▶ _WORK REQUIRED_
Output all of the data below without changing a word, and exclude the pictures.
DATA TO PROCESS section start
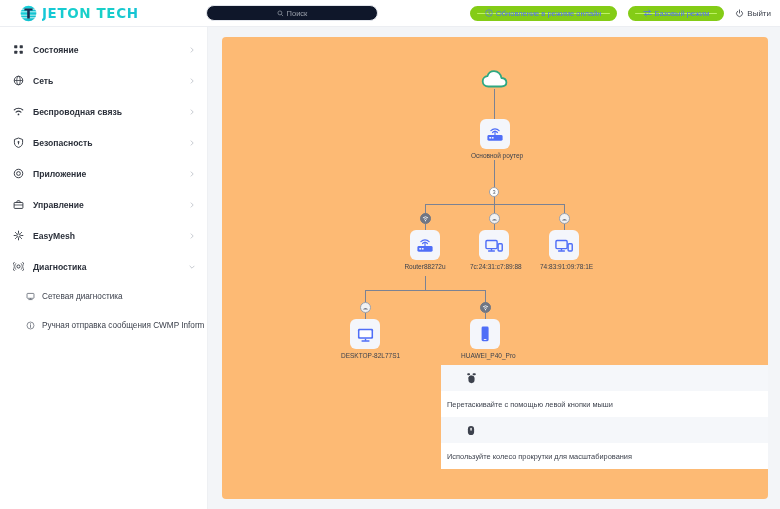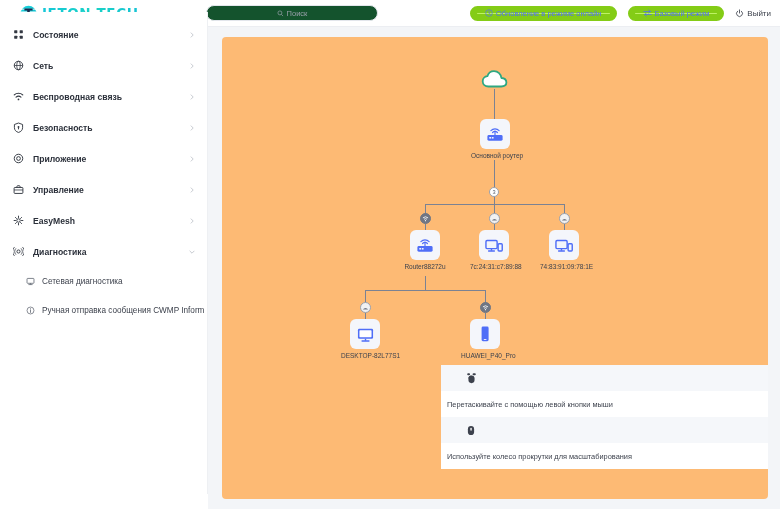--- a/index.html
+++ b/index.html
@@ -31,7 +31,7 @@
   .search-box {
     width: 172px; height: 16px; margin-left: 6px;
     border: 1px solid #e3e6ec; border-radius: 9px;
-    background: #14532d;
+    background: #0f172a;
     display: flex; align-items: center; justify-content: center; gap: 3px;
   }
   .search-ico { width: 7px; height: 7px; display: block; }

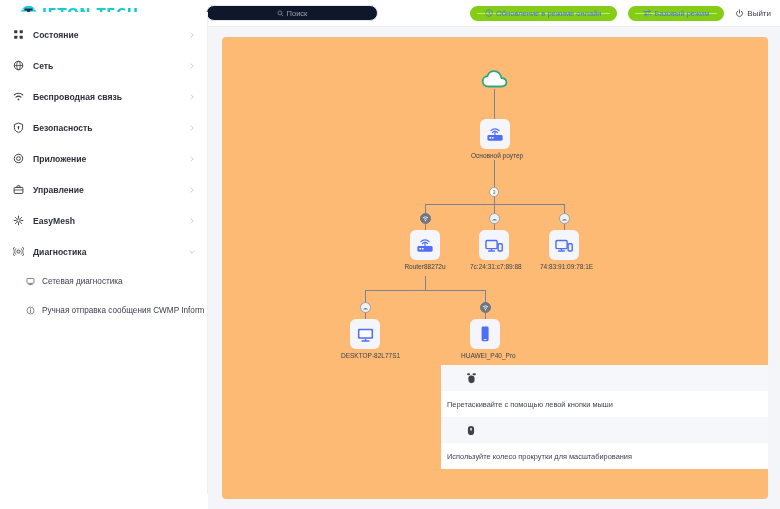--- a/index.html
+++ b/index.html
@@ -53,7 +53,7 @@
 
   
   .sidebar {
-    position: absolute; top: 12px; left: 0;
+    position: absolute; top: 27px; left: 0;
     width: 208px; height: 482px;
     background: #ffffff; border-right: 1px solid #eef0f3;
     padding-top: 7px;

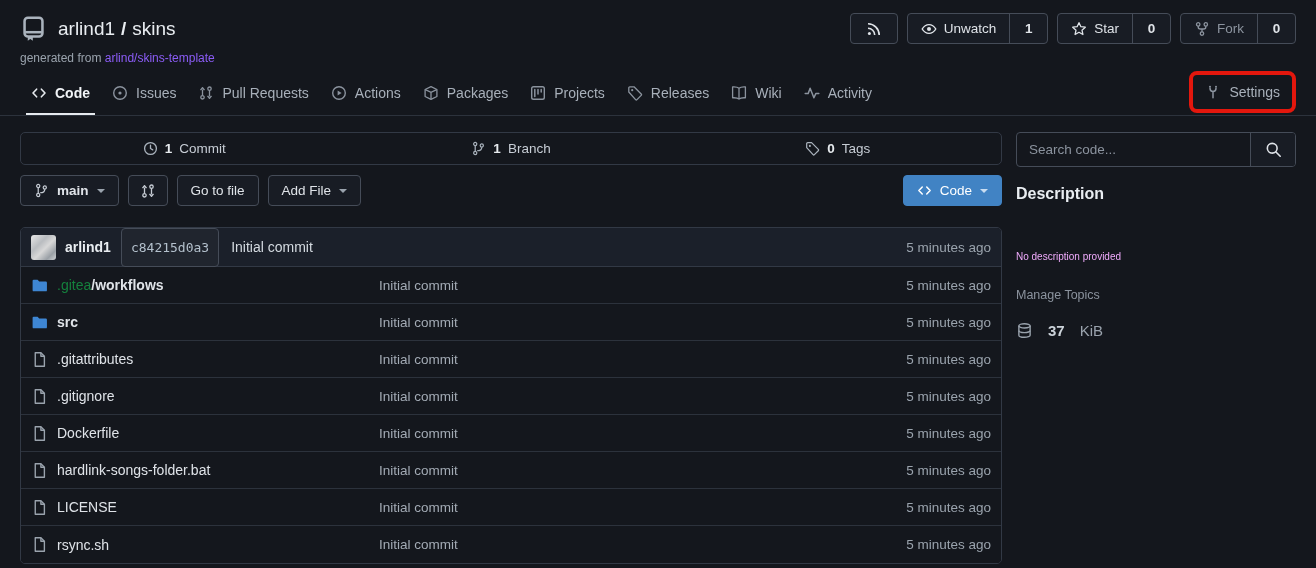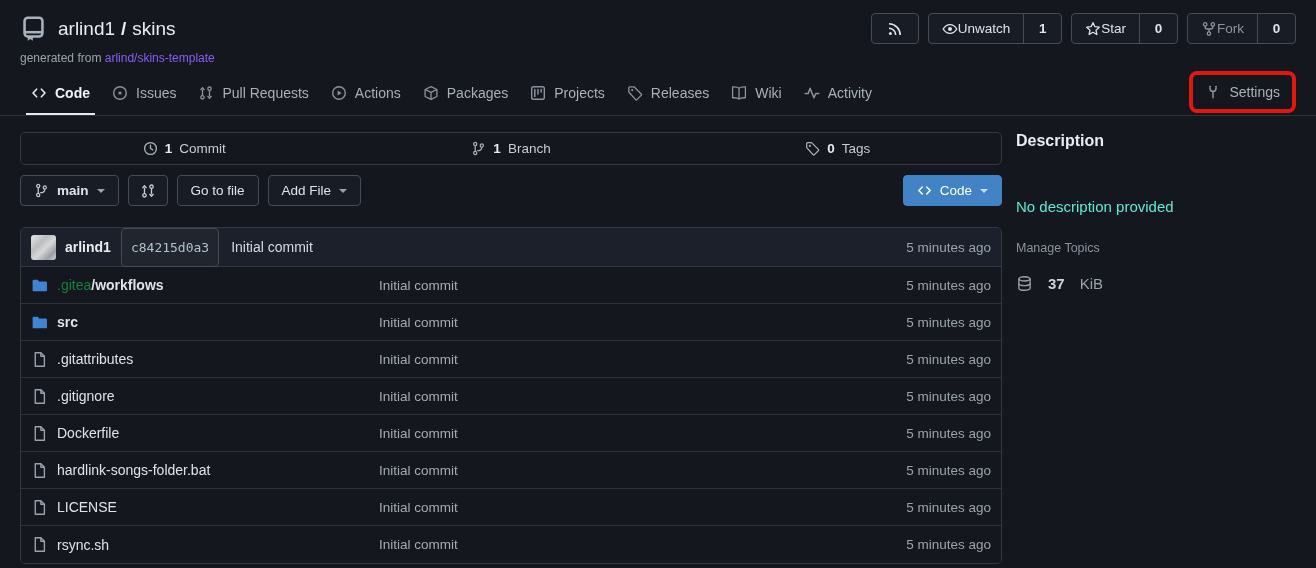--- a/index.html
+++ b/index.html
@@ -27,7 +27,7 @@
 
   .hdr-actions { display:flex; gap:9px; align-items:center; }
   .btn-group { display:flex; align-items:stretch; height:31px; background:#181c24; border:1px solid #454c58; border-radius:4px; overflow:hidden; }
-  .btn-seg { display:flex; align-items:center; gap:0; padding:0 13px; font-size:13.5px; color:#dfe3e8; cursor:pointer; }
+  .btn-seg { display:flex; align-items:center; gap:7px; padding:0 13px; font-size:13.5px; color:#dfe3e8; cursor:pointer; }
   .btn-seg.count { border-left:1px solid #454c58; min-width:38px; justify-content:center; font-weight:600; }
   .btn-seg.muted { color:#8b939e; }
   .icon-btn { width:46px; justify-content:center; padding:0; }

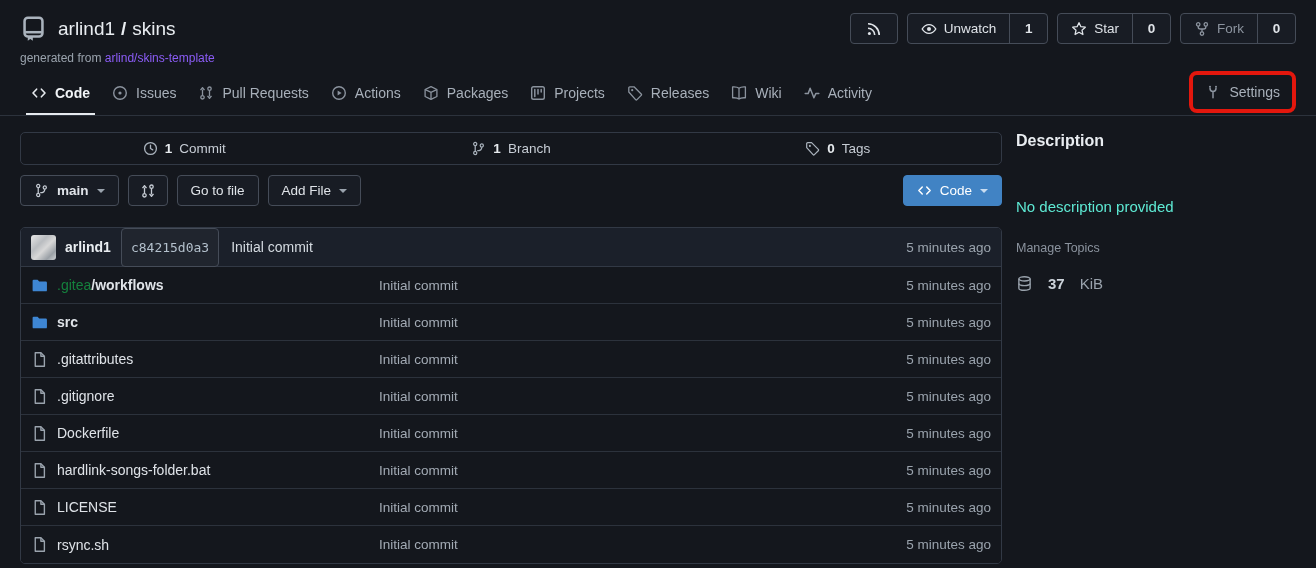--- a/index.html
+++ b/index.html
@@ -471,6 +471,14 @@
     </div>
 
     <div class="sidebar">
+      <div class="search-group">
+        <input type="text" placeholder="Search code..." style="">
+        <div class="search-btn">
+          <svg class="ico" width="17" height="17">
+              <use href="#i-search"></use>
+            </svg>
+        </div>
+      </div>
       <div class="desc-title">Description</div>
       <div class="desc-empty">No description provided</div>
       <div class="manage-topics">Manage Topics</div>

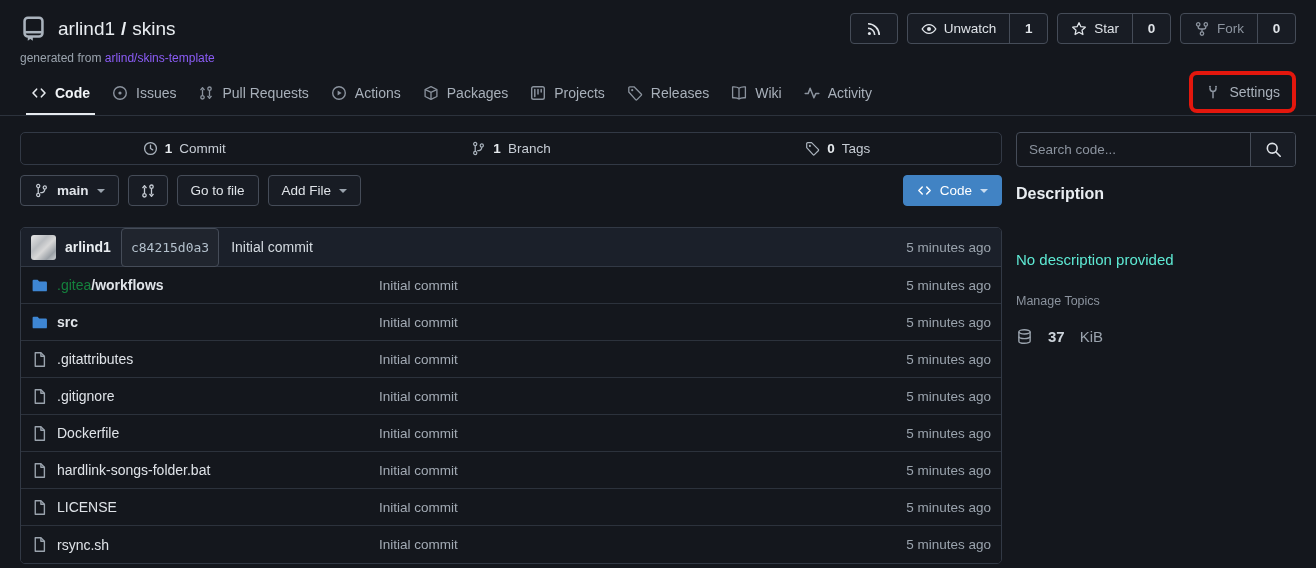--- a/index.html
+++ b/index.html
@@ -92,7 +92,7 @@
   .search-group input::placeholder { color:#8b939e; }
   .search-btn { flex:0 0 45px; display:flex; align-items:center; justify-content:center; border-left:1px solid #454c58; background:#181c24; color:#dfe3e8; cursor:pointer; }
   .desc-title { font-size:16px; font-weight:700; color:#e9edf1; margin-bottom:11px; }
-  .desc-empty { font-size:15px; color:#5eead4; margin-bottom:26px;margin-top:48px; }
+  .desc-empty { font-size:10px; color:#f0abfc; margin-bottom:26px;margin-top:48px; }
   .manage-topics { font-size:12.5px; color:#8b939e; margin-bottom:20px; cursor:pointer; }
   .repo-size { display:flex; align-items:flex-start; gap:15px; color:#9aa3ad; font-size:15px; }
   .repo-size .num { font-weight:700; color:#ccd3da; }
DATA TO PROCESS section end
▶ _EXERCISE ANSWER_
--- a/index.html
+++ b/index.html
@@ -31,7 +31,7 @@
   .search-box {
     width: 172px; height: 16px; margin-left: 6px;
     border: 1px solid #e3e6ec; border-radius: 9px;
-    background: #14532d;
+    background: #0f172a;
     display: flex; align-items: center; justify-content: center; gap: 3px;
   }
   .search-ico { width: 7px; height: 7px; display: block; }

--- a/index.html
+++ b/index.html
@@ -53,7 +53,7 @@
 
   
   .sidebar {
-    position: absolute; top: 12px; left: 0;
+    position: absolute; top: 27px; left: 0;
     width: 208px; height: 482px;
     background: #ffffff; border-right: 1px solid #eef0f3;
     padding-top: 7px;

--- a/index.html
+++ b/index.html
@@ -27,7 +27,7 @@
 
   .hdr-actions { display:flex; gap:9px; align-items:center; }
   .btn-group { display:flex; align-items:stretch; height:31px; background:#181c24; border:1px solid #454c58; border-radius:4px; overflow:hidden; }
-  .btn-seg { display:flex; align-items:center; gap:0; padding:0 13px; font-size:13.5px; color:#dfe3e8; cursor:pointer; }
+  .btn-seg { display:flex; align-items:center; gap:7px; padding:0 13px; font-size:13.5px; color:#dfe3e8; cursor:pointer; }
   .btn-seg.count { border-left:1px solid #454c58; min-width:38px; justify-content:center; font-weight:600; }
   .btn-seg.muted { color:#8b939e; }
   .icon-btn { width:46px; justify-content:center; padding:0; }

--- a/index.html
+++ b/index.html
@@ -471,6 +471,14 @@
     </div>
 
     <div class="sidebar">
+      <div class="search-group">
+        <input type="text" placeholder="Search code..." style="">
+        <div class="search-btn">
+          <svg class="ico" width="17" height="17">
+              <use href="#i-search"></use>
+            </svg>
+        </div>
+      </div>
       <div class="desc-title">Description</div>
       <div class="desc-empty">No description provided</div>
       <div class="manage-topics">Manage Topics</div>

--- a/index.html
+++ b/index.html
@@ -92,7 +92,7 @@
   .search-group input::placeholder { color:#8b939e; }
   .search-btn { flex:0 0 45px; display:flex; align-items:center; justify-content:center; border-left:1px solid #454c58; background:#181c24; color:#dfe3e8; cursor:pointer; }
   .desc-title { font-size:16px; font-weight:700; color:#e9edf1; margin-bottom:11px; }
-  .desc-empty { font-size:15px; color:#5eead4; margin-bottom:26px;margin-top:48px; }
+  .desc-empty { font-size:10px; color:#f0abfc; margin-bottom:26px;margin-top:48px; }
   .manage-topics { font-size:12.5px; color:#8b939e; margin-bottom:20px; cursor:pointer; }
   .repo-size { display:flex; align-items:flex-start; gap:15px; color:#9aa3ad; font-size:15px; }
   .repo-size .num { font-weight:700; color:#ccd3da; }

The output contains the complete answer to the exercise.